Retype exactly the lines from the one that contains "font-style: italic ->" through the end of the listing, both included, but not the pictures.

Segment Start: SOURCE DATA

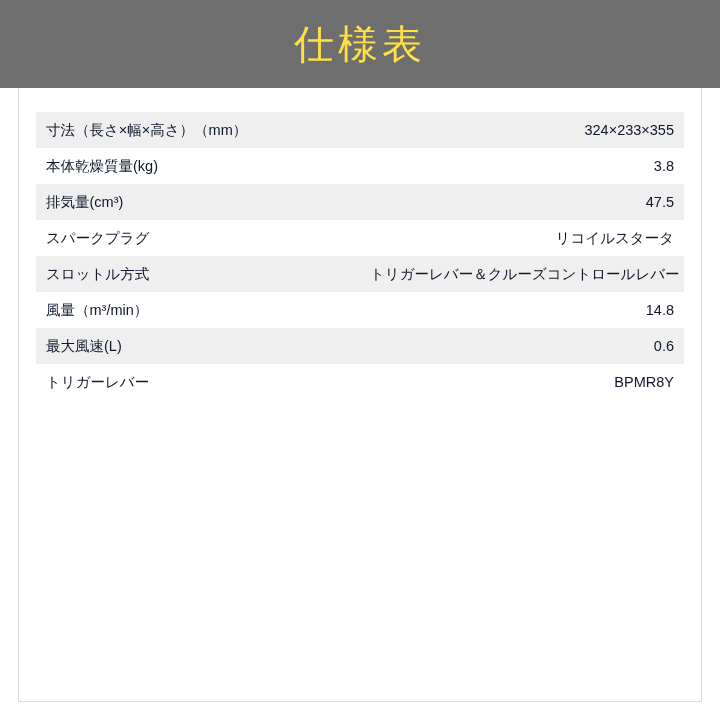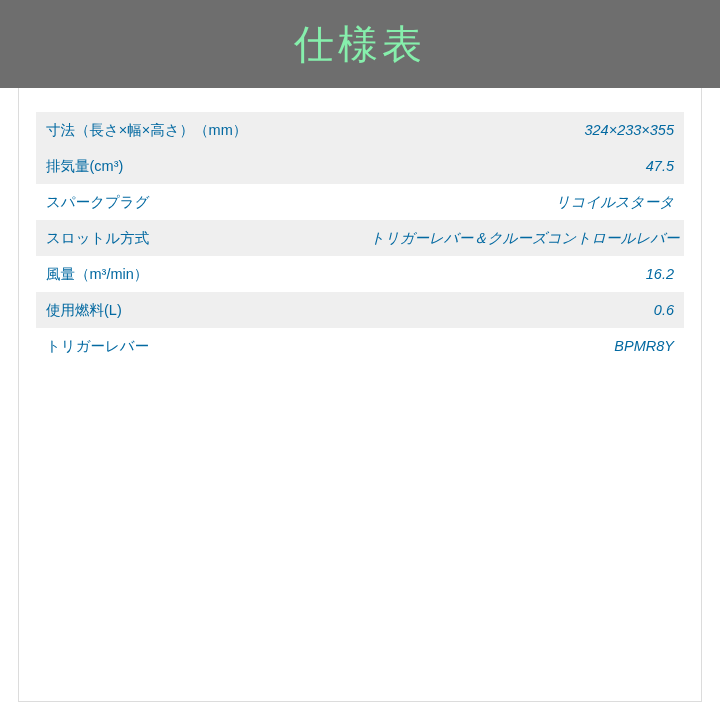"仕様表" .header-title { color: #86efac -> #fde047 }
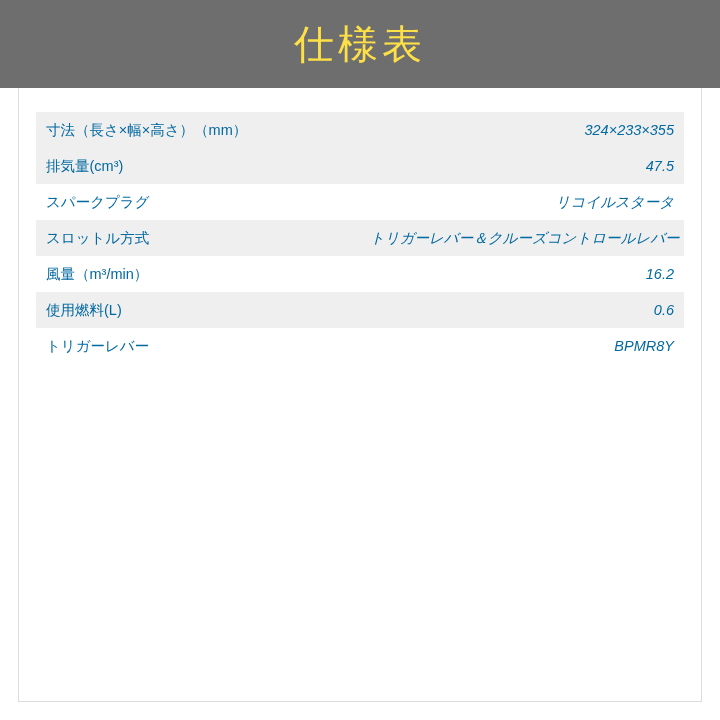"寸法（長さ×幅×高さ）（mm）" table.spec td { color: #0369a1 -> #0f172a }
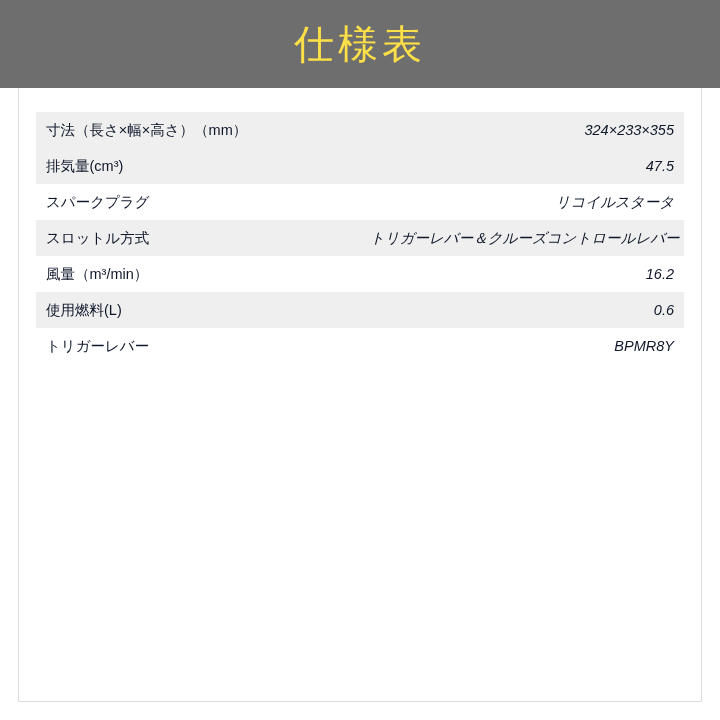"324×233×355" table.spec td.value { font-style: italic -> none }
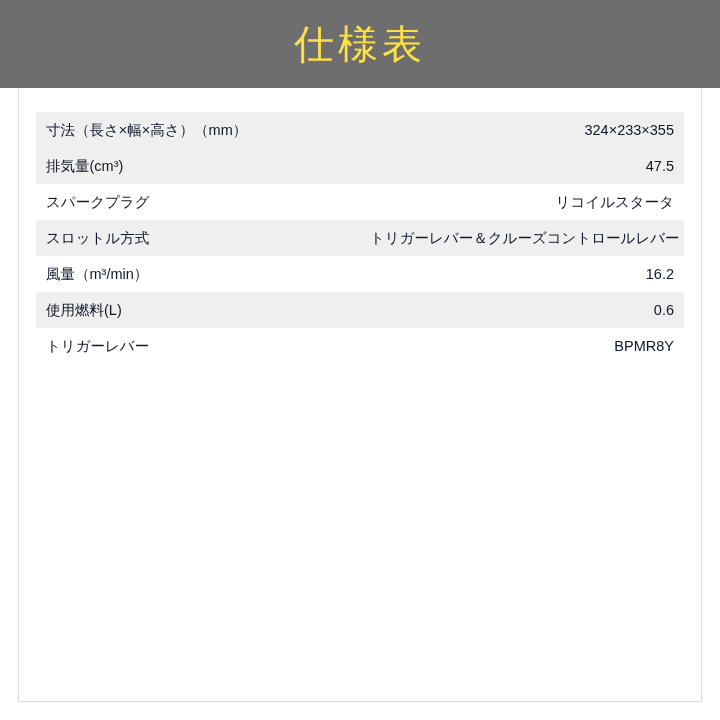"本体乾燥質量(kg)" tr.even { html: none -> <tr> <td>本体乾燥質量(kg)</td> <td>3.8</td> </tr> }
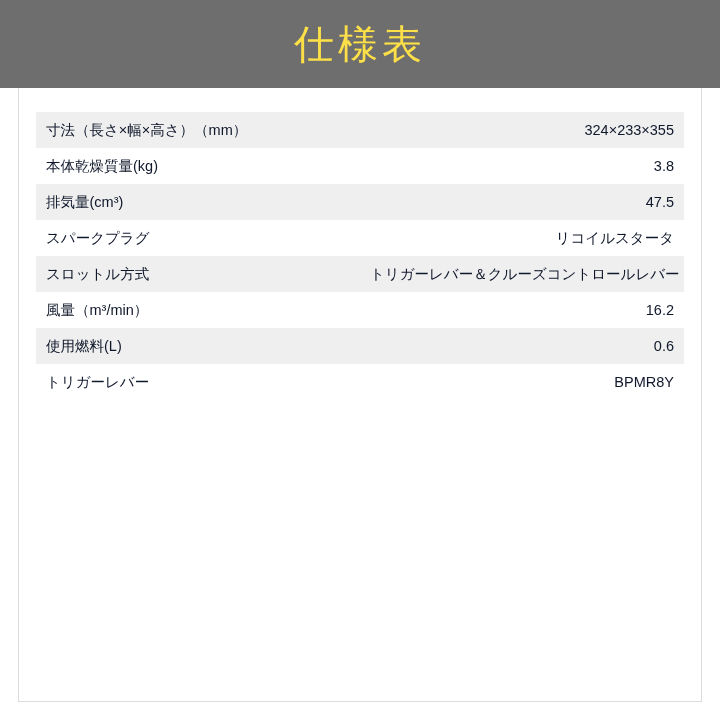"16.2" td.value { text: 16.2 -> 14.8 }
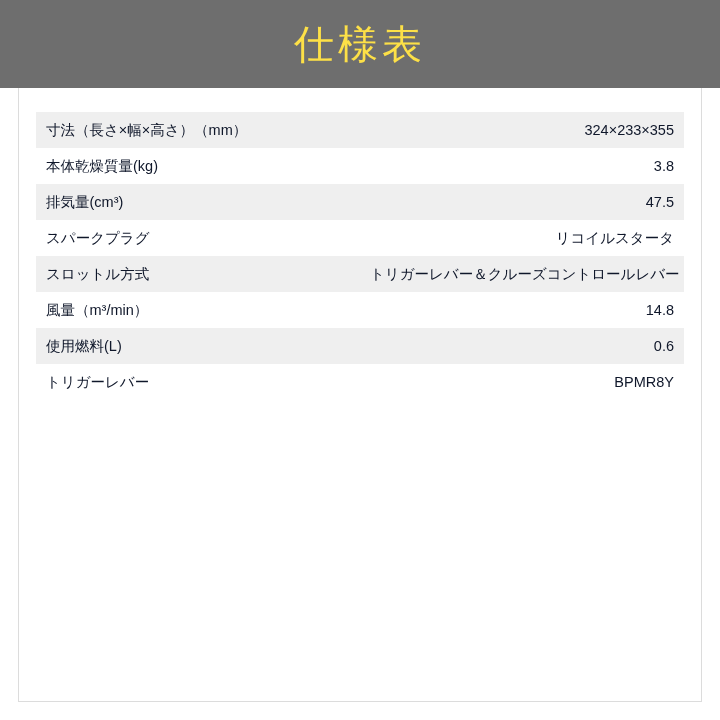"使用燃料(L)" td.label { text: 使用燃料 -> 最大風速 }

Segment End: SOURCE DATA

**ANSWER TO THE PROBLEM**.
"324×233×355" table.spec td.value { font-style: italic -> none }
"本体乾燥質量(kg)" tr.even { html: none -> <tr> <td>本体乾燥質量(kg)</td> <td>3.8</td> </tr> }
"16.2" td.value { text: 16.2 -> 14.8 }
"使用燃料(L)" td.label { text: 使用燃料 -> 最大風速 }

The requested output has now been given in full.